[Change listing data]
○ ○ ○ ○

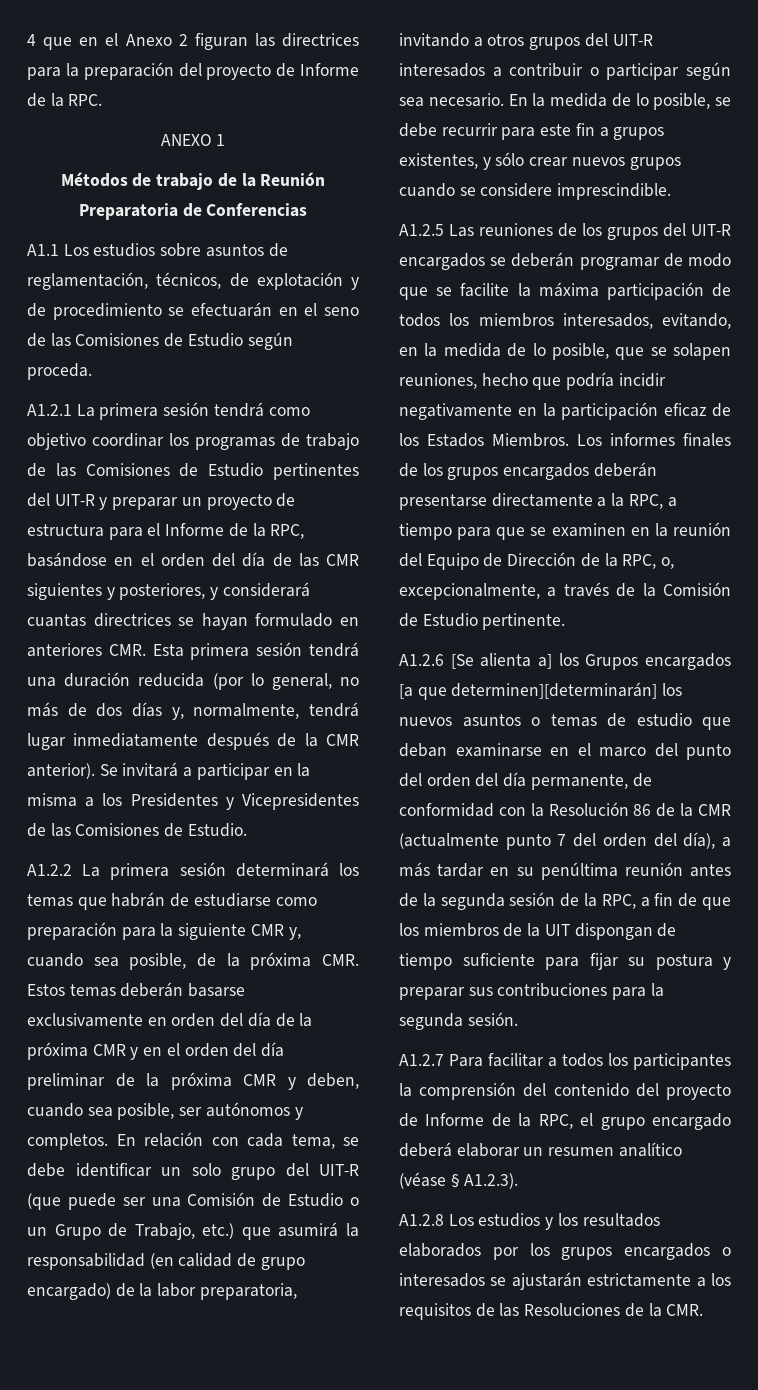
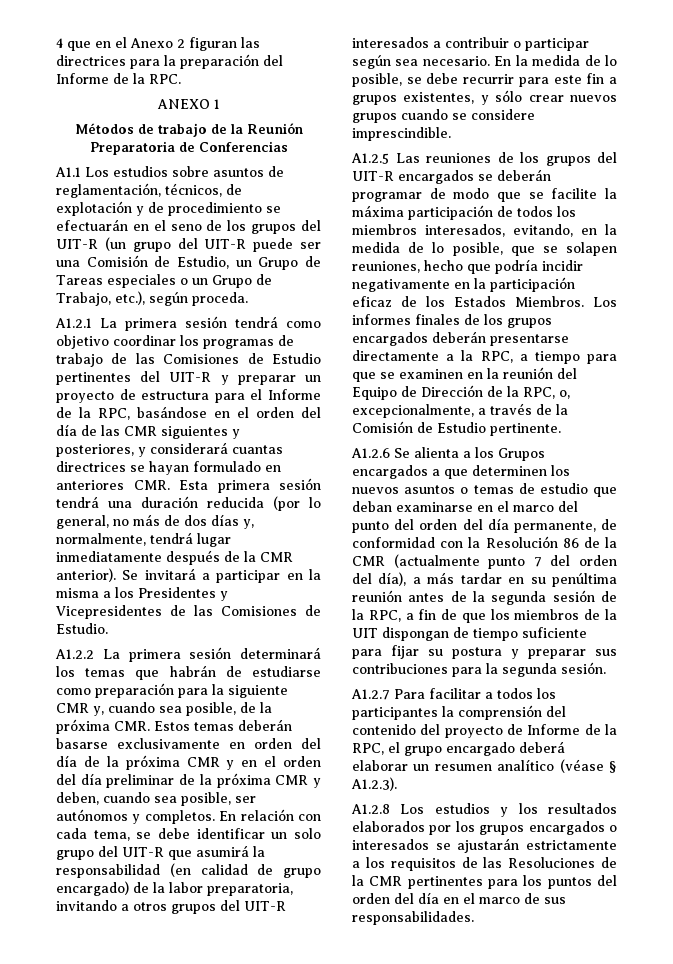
- 4 que en el Anexo 2 figuran las directrices para la preparación del proyecto de Informe de la RPC.
+ 4 que en el Anexo 2 figuran las directrices para la preparación del Informe de la RPC.
- A1.1 Los estudios sobre asuntos de reglamentación, técnicos, de explotación y de procedimiento se efectuarán en el seno de las Comisiones de Estudio según proceda.
+ A1.1 Los estudios sobre asuntos de reglamentación, técnicos, de explotación y de procedimiento se efectuarán en el seno de los grupos del UIT-R (un grupo del UIT-R puede ser una Comisión de Estudio, un Grupo de Tareas especiales o un Grupo de Trabajo, etc.), según proceda.
- En relación con cada tema, se debe identificar un solo grupo del UIT-R (que puede ser una Comisión de Estudio o un Grupo de Trabajo, etc.) que asumirá la responsabilidad (en calidad de grupo encargado) de la labor preparatoria, invitando a otros grupos del UIT-R interesados a contribuir o participar según sea necesario.
+ En relación con cada tema, se debe identificar un solo grupo del UIT-R que asumirá la responsabilidad (en calidad de grupo encargado) de la labor preparatoria, invitando a otros grupos del UIT-R interesados a contribuir o participar según sea necesario.
- A1.2.6 [Se alienta a] los Grupos encargados [a que determinen][determinarán] los nuevos asuntos o temas de estudio que deban examinarse en el marco del punto del orden del día permanente, de conformidad con la Resolución 86 de la CMR (actualmente punto 7 del orden del día), a más tardar en su penúltima reunión antes de la segunda sesión de la RPC, a fin de que los miembros de la UIT dispongan de tiempo suficiente para fijar su postura y preparar sus contribuciones para la segunda sesión.
+ A1.2.6 Se alienta a los Grupos encargados a que determinen los nuevos asuntos o temas de estudio que deban examinarse en el marco del punto del orden del día permanente, de conformidad con la Resolución 86 de la CMR (actualmente punto 7 del orden del día), a más tardar en su penúltima reunión antes de la segunda sesión de la RPC, a fin de que los miembros de la UIT dispongan de tiempo suficiente para fijar su postura y preparar sus contribuciones para la segunda sesión.
- A1.2.8 Los estudios y los resultados elaborados por los grupos encargados o interesados se ajustarán estrictamente a los requisitos de las Resoluciones de la CMR.
+ A1.2.8 Los estudios y los resultados elaborados por los grupos encargados o interesados se ajustarán estrictamente a los requisitos de las Resoluciones de la CMR pertinentes para los puntos del orden del día en el marco de sus responsabilidades.

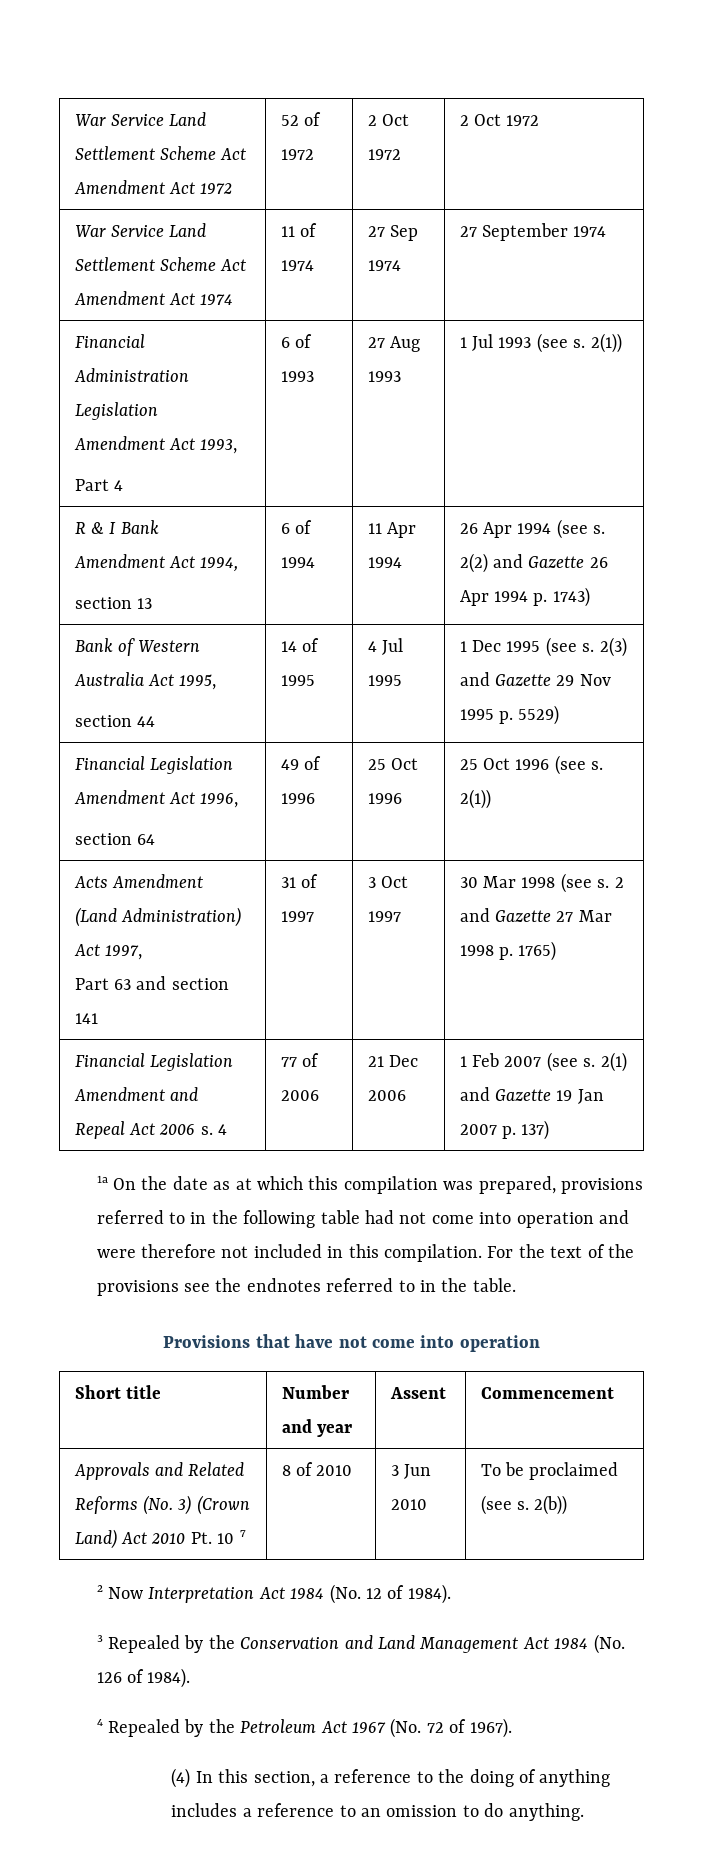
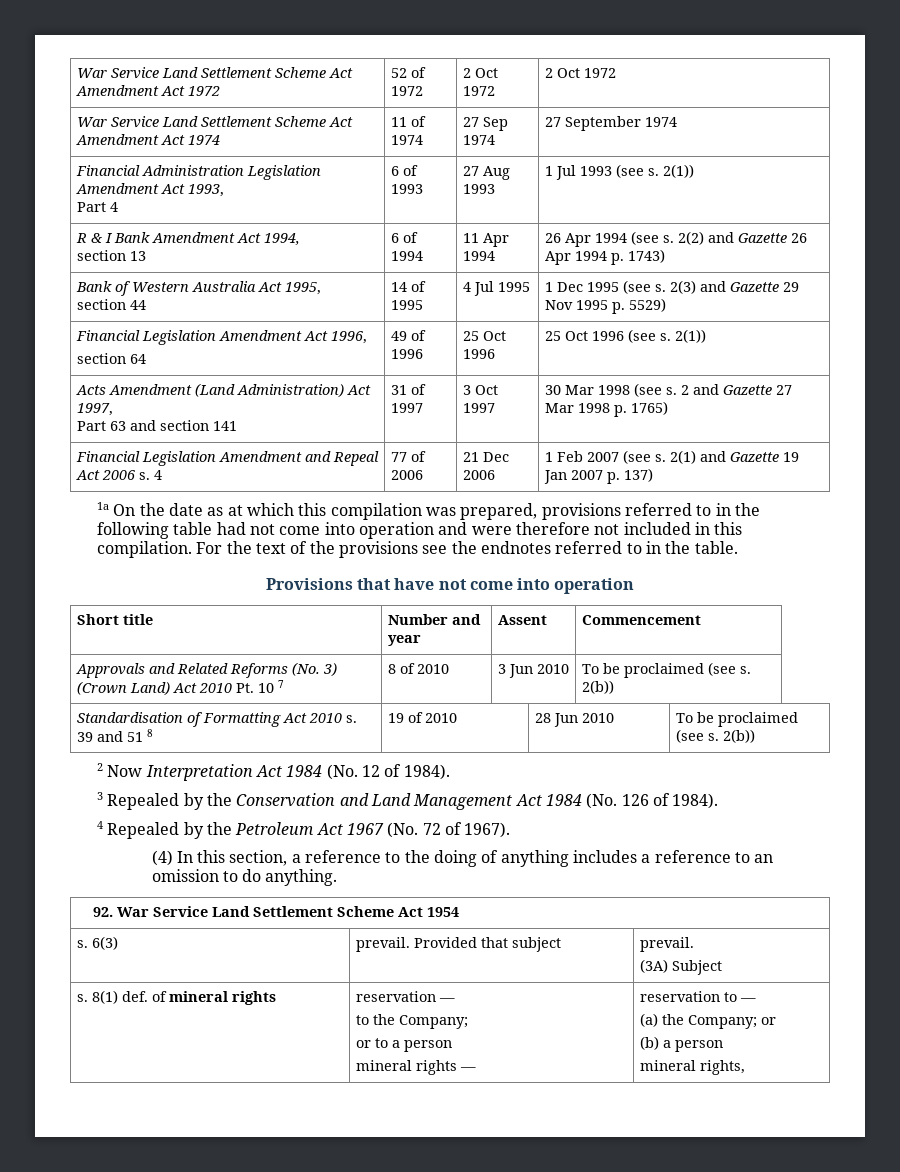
+ Standardisation of Formatting Act 2010 s. 39 and 51 8 | 19 of 2010 | 28 Jun 2010 | To be proclaimed (see s. 2(b))
+ 92. War Service Land Settlement Scheme Act 1954
+ s. 6(3) | prevail. Provided that subject | prevail.
+ (3A) Subject
+ s. 8(1) def. of mineral rights | reservation —
+ to the Company;
+ or to a person
+ mineral rights — | reservation to —
+ (a) the Company; or
+ (b) a person
+ mineral rights,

○ ○ ○ ○

◆ WHAT TO WORK ON ◆
From the line containing "reservation to —" to the final line of the data above, transcribe every line exactly and nothing more.

◆ EXERCISE RESULT ◆
+ mineral rights — | reservation to —
+ (a) the Company; or
+ (b) a person
+ mineral rights,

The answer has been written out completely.